CMS finalized its proposal to permit physician assistants, nurse practitioners, clinical nurse specialists, certified nurse midwives, and clinical psychologists to provide direct supervision for hospital outpatient therapeutic services when their license allows them to do so. One change from the proposed rule is the addition of licensed clinical social workers. CMS agreed with commenters that licensed clinical social workers should also be included in the list of non-physician practitioners allowed to provide direct supervision.
These changes come, in part, as a response to commenters, including the American Hospital Association, who complained to CMS that the rules were confusing and unclear. In the 2009 proposed rule, CMS discussed physician supervision requirements and finalized some changes for 2009, but still received considerable comments to their proposed changes in 2010.

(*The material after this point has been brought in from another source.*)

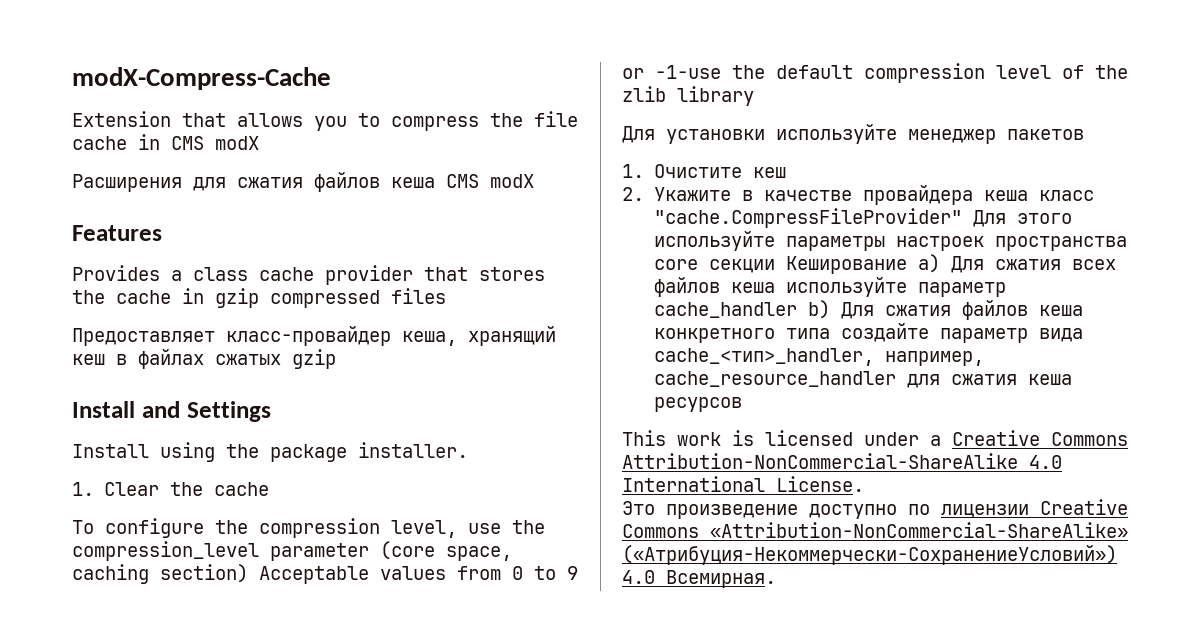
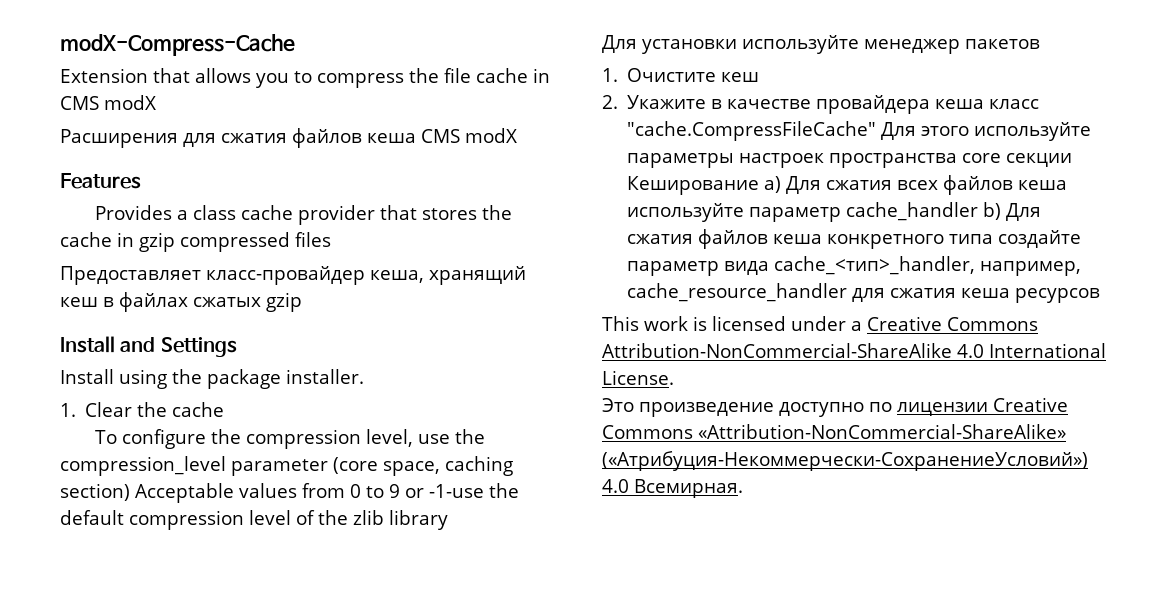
[653,208,962,228] "cache.CompressFileProvider" -> [627,121,877,141] "cache.CompressFileCache"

The fact that CMS has finally conceded that it can see how there was confusion on physician supervision requirements prior to 2009 should come as a huge relief to hospitals who have been concerned that audits may occur going back many years that could result in financial take-backs, says Shah. Hospital administrators have been worried that the OIG, recovery audit contractors, Medicare administrative contractors, and other auditors would use the fact that hospitals have raised questions on this topic as a reason to begin investigations and potentially take back large amounts of money.
Because CMS agrees that, perhaps, things were confusing in the past, it stated it will not sanction audits or reviews of the supervision requirements for 2000-2008, but also stated enforcement action would be appropriate for 2009. "I think that makes an even stronger case for concern about enforcement in 2009 and providers should take a close look at their risk for that year in light of the clarifications published in the 2009 rule," says Hoy.
The final rule does make clear that non-physician practitioners will not be able to supervise cardiac, intensive cardiac, and pulmonary rehabilitation services. A physician must still be present to provide supervision.
"I think that is something people are going to have to pay close attention to as they implement new policies allowing non-physician practitioner supervision because we have always lumped those services together with all of the other outpatient services," says Hoy.
Reimbursement for separately payable drugs
CMS finalized its new payment calculation method for the hospital pharmacy overhead costs of separately payable drugs and biologicals. In the final rule, CMS discusses payment calculations at length, yet ends up with the same reimbursement for 2010 as hospitals have today for separately payable drugs—average sales price (APS) plus 4%.
"This is deeply frustrating because the industry has worked diligently to help Medicare to understand that that ASP plus 4% is simply insufficient to cover drug acquisition costs and pharmacy handling," Shah says.
Hospital administrators generally believe they are underpaid for drugs, but CMS seems unwilling to change its position, Hoy says.
"I think it's interesting that the two sides are so far apart on such a vital reimbursement issue," Hoy says.
In addition to CMS' discussion of separately payable drug reimbursement, hospitals should be aware that CMS has changed the packaging threshold from $60 to $65 and will no longer provide separate reimbursement for 5-HT3 antiemectics. Also, current cost-based reimbursement for therapeutic radiopharmaceuticals and brachytherapy sources will migrate over to regular APC payment rates.
"Taken in sum total, these drug reimbursement changes are likely to have an impact on a hospital's bottom line," says Shah.